Question

How do you find the amplitude, period and graph `y=3cos(1/2theta)`?

Answer 1

The amplitude is `3`, the period is `4pi`, and the graph is shown below.

Explanation:

This is a graph in the form `y=acos(b(theta-h))+k` where `a=3`, `b=1/2`, and `h=k=0`

For a graph in this form, the amplitude is `|a|` and the period is `(2pi)/|b|`. In this case, the amplitude is `|3|=3` and the period is `(2pi)/|1/2|=4pi`.

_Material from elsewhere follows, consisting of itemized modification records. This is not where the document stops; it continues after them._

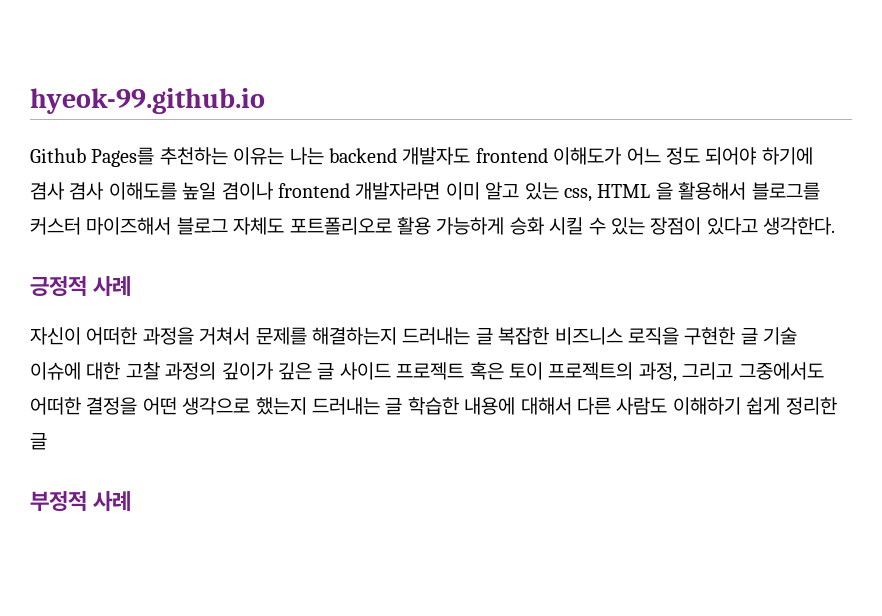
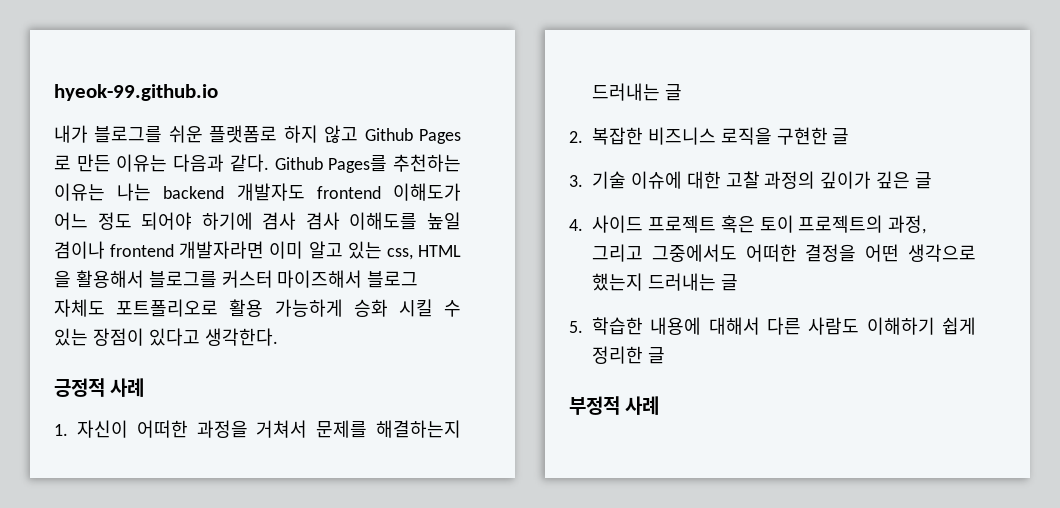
+ 내가 블로그를 쉬운 플랫폼로 하지 않고 Github Pages 로 만든 이유는 다음과 같다.
- 자신이 어떠한 과정을 거쳐서 문제를 해결하는지 드러내는 글 복잡한 비즈니스 로직을 구현한 글 기술 이슈에 대한 고찰 과정의 깊이가 깊은 글 사이드 프로젝트 혹은 토이 프로젝트의 과정, 그리고 그중에서도 어떠한 결정을 어떤 생각으로 했는지 드러내는 글 학습한 내용에 대해서 다른 사람도 이해하기 쉽게 정리한 글
+ 1. 자신이 어떠한 과정을 거쳐서 문제를 해결하는지 드러내는 글
+ 2. 복잡한 비즈니스 로직을 구현한 글
+ 3. 기술 이슈에 대한 고찰 과정의 깊이가 깊은 글
+ 4. 사이드 프로젝트 혹은 토이 프로젝트의 과정, 그리고 그중에서도 어떠한 결정을 어떤 생각으로 했는지 드러내는 글
+ 5. 학습한 내용에 대해서 다른 사람도 이해하기 쉽게 정리한 글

To graph it, it is helpful to find certain easy-to-find points. Because `h=k=0`, there is no horizontal or vertical shift, so we can start with a regular cosine curve.
graph{cos(x) [-10, 10, -5, 5]}

Looking at the graph, the period is `2pi` and the graph is maximum at the start of the period, minimum halfway through the period, and `0` one quarter and three quarters through. Keeping these rules in mind but expanding the period to the one we want, `4pi`, we get:
graph{cos(.5x) [-10, 10, -5, 5]}

Currently the amplitude of the graph is `1`, but we need it to be 3 so we expand the maximum and minimum from `1` and `"-"1` to `3` and `"-"3`:
graph{3cos(.5x) [-10, 10, -5, 5]}

This process is equivalent to performing the appropriate transformations to the parent cosine graph: a vertical stretch by 3 and a horizontal stretch by 2.